2 responses to “Who should pay for relief for students and universities?

  1. A big issue with the proposals is that it massively accelerates student loan repayments in order to fund writing-off all student loan debt after 20 years.

    It means that every student who earns £25,000 or over will be paying at least £900 per year – £75 per month, 4.2% of net income for those who earn at the threshold – more in their 20s and 30s. This is in direct opposition to the stated objective of the Secretary of State to “reduce the monthly repayments for every single new graduate”.

    Reducing the repayment window to 20 years also gives up the potential opportunity to increase repayments for high-earning graduates when they reach their earnings peaks 25-30 years into their careers in order to make the system more progressive (though admittedly Plan 5 does not take this opportunity up either).

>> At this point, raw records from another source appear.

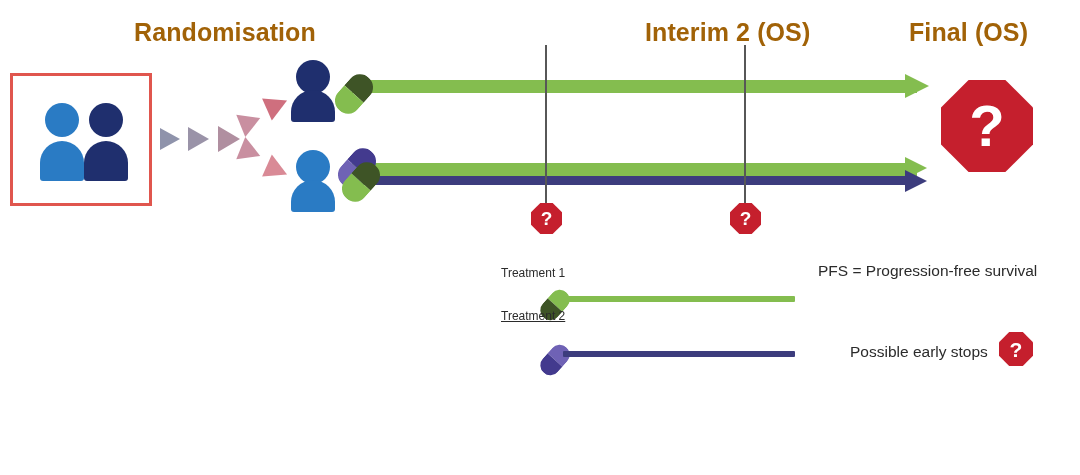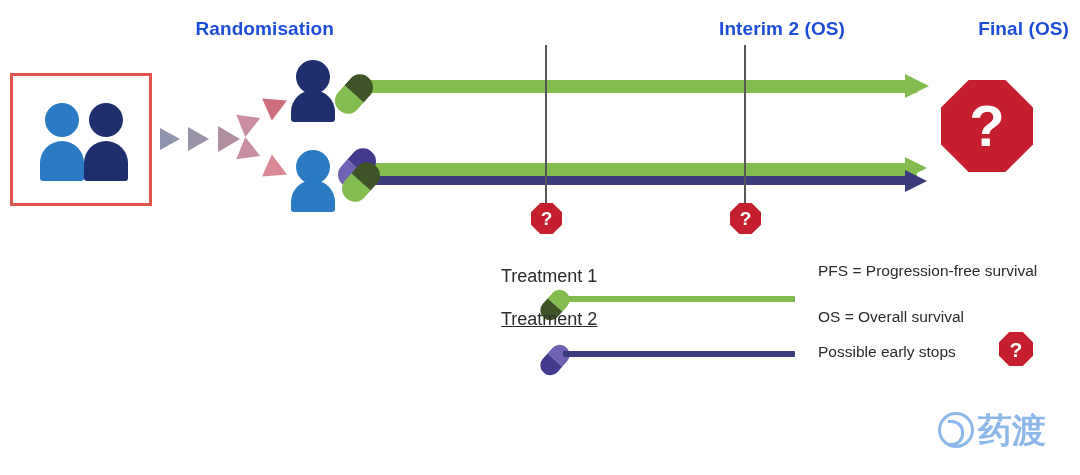--- a/index.html
+++ b/index.html
@@ -9,8 +9,8 @@
   .abs{position:absolute;}
 
   
-  .col-header{font-size:19px;font-weight:700;color:#1d4ed8;white-space:nowrap;
-              letter-spacing:.1px;text-align:right;}
+  .col-header{font-size:25px;font-weight:700;color:#a16207;white-space:nowrap;
+              letter-spacing:.1px;text-align:left;}
 
   
   .patient-box{left:10px;top:73px;width:142px;height:133px;

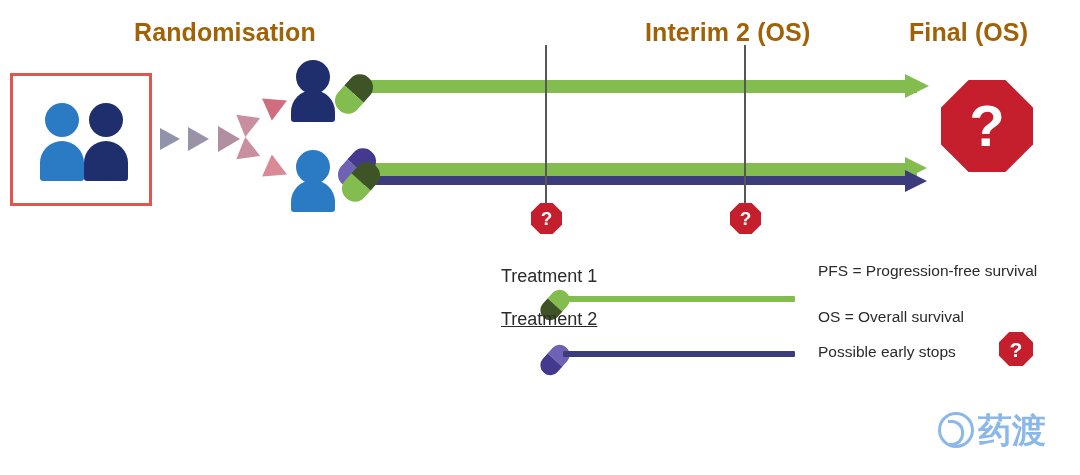--- a/index.html
+++ b/index.html
@@ -45,7 +45,7 @@
   .capsule .half.bot{bottom:0;}
 
   
-  .legend-label{position:absolute;font-size:18px;color:#2b2b2b;white-space:nowrap;}
+  .legend-label{position:absolute;font-size:12px;color:#2b2b2b;white-space:nowrap;}
   .legend-line-green{position:absolute;height:6px;background:#84bd4f;border-radius:1px;}
   .legend-line-navy{position:absolute;height:6px;background:#3c3c7d;border-radius:1px;}
   .abbrev{position:absolute;font-size:15.5px;color:#2b2b2b;white-space:nowrap;text-align:center;}

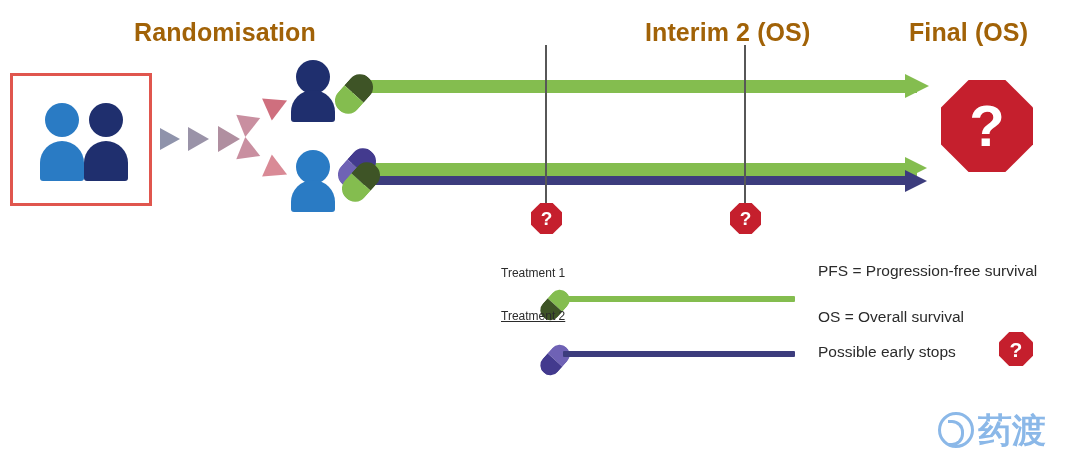--- a/index.html
+++ b/index.html
@@ -148,7 +148,6 @@
   <div class="legend-line-navy" style="left:563px;top:351px;width:232px;"></div>
 
   <div class="abbrev" style="left:818px;top:262px;">PFS = Progression-free survival</div>
-  <div class="abbrev" style="left:818px;top:308px;">OS = Overall survival</div>
   <div class="abbrev" style="left:818px;top:343px;">Possible early stops</div>
 
 

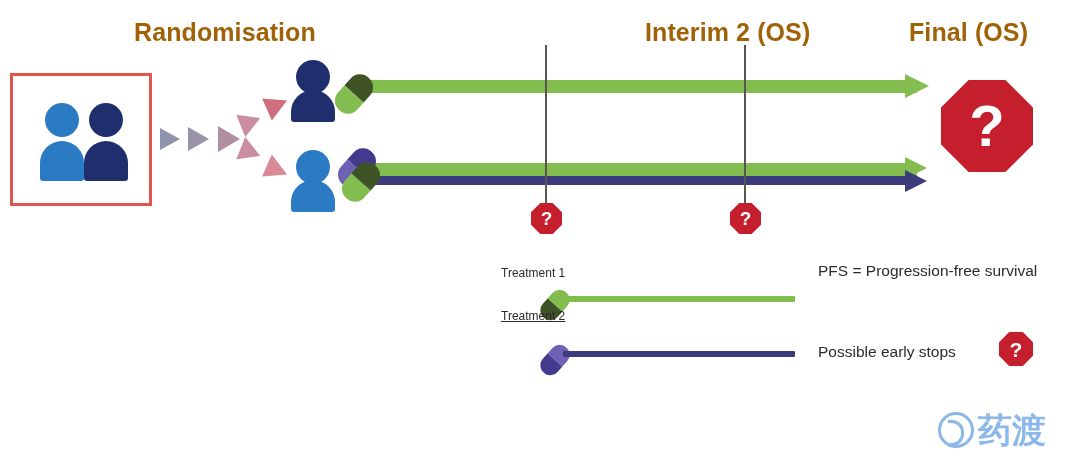--- a/index.html
+++ b/index.html
@@ -148,7 +148,7 @@
   <div class="legend-line-navy" style="left:563px;top:351px;width:232px;"></div>
 
   <div class="abbrev" style="left:818px;top:262px;">PFS = Progression-free survival</div>
-  <div class="abbrev" style="left:818px;top:343px;">Possible early stops</div>
+  <div class="abbrev" style="left:850px;top:343px;">Possible early stops</div>
 
 
   <div class="watermark" style="left:938px;top:412px;">

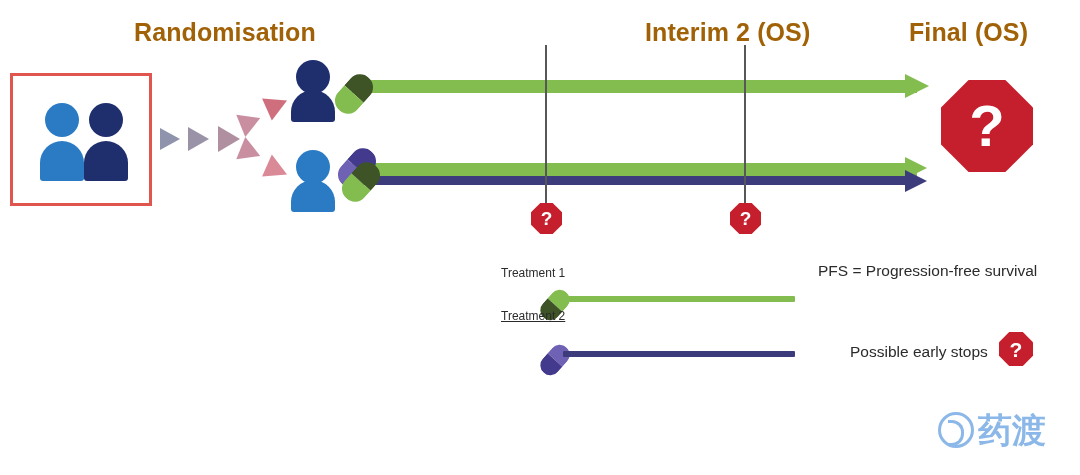--- a/index.html
+++ b/index.html
@@ -151,10 +151,6 @@
   <div class="abbrev" style="left:850px;top:343px;">Possible early stops</div>
 
 
-  <div class="watermark" style="left:938px;top:412px;">
-    <span class="wm-mark"></span>
-    <span>药渡</span>
-  </div>
 
 </div>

  2. When we talk about funding the sector, we need to remember that these days it’s a very mixed beast. It has, to its detriment I’d argue, massively expanded. If you look at the bottom end of results on the OfS’ dashboard for sector distributions of student outcomes, there’s a lot of institutions I’ll bet readers have never heard of – some of them are funded by student loans. I’d be interested in what the loan repayment is like for newer providers, versus the established HEIs.

    And that’s the places ON the register – WonkHE has already brilliantly drawn attention to the (off-list) franchise providers drawing down student loans, some of which are fraudulent. If I was in Government, I’d be having a long, hard look at where the money is going, before I started doing any expansion of funding.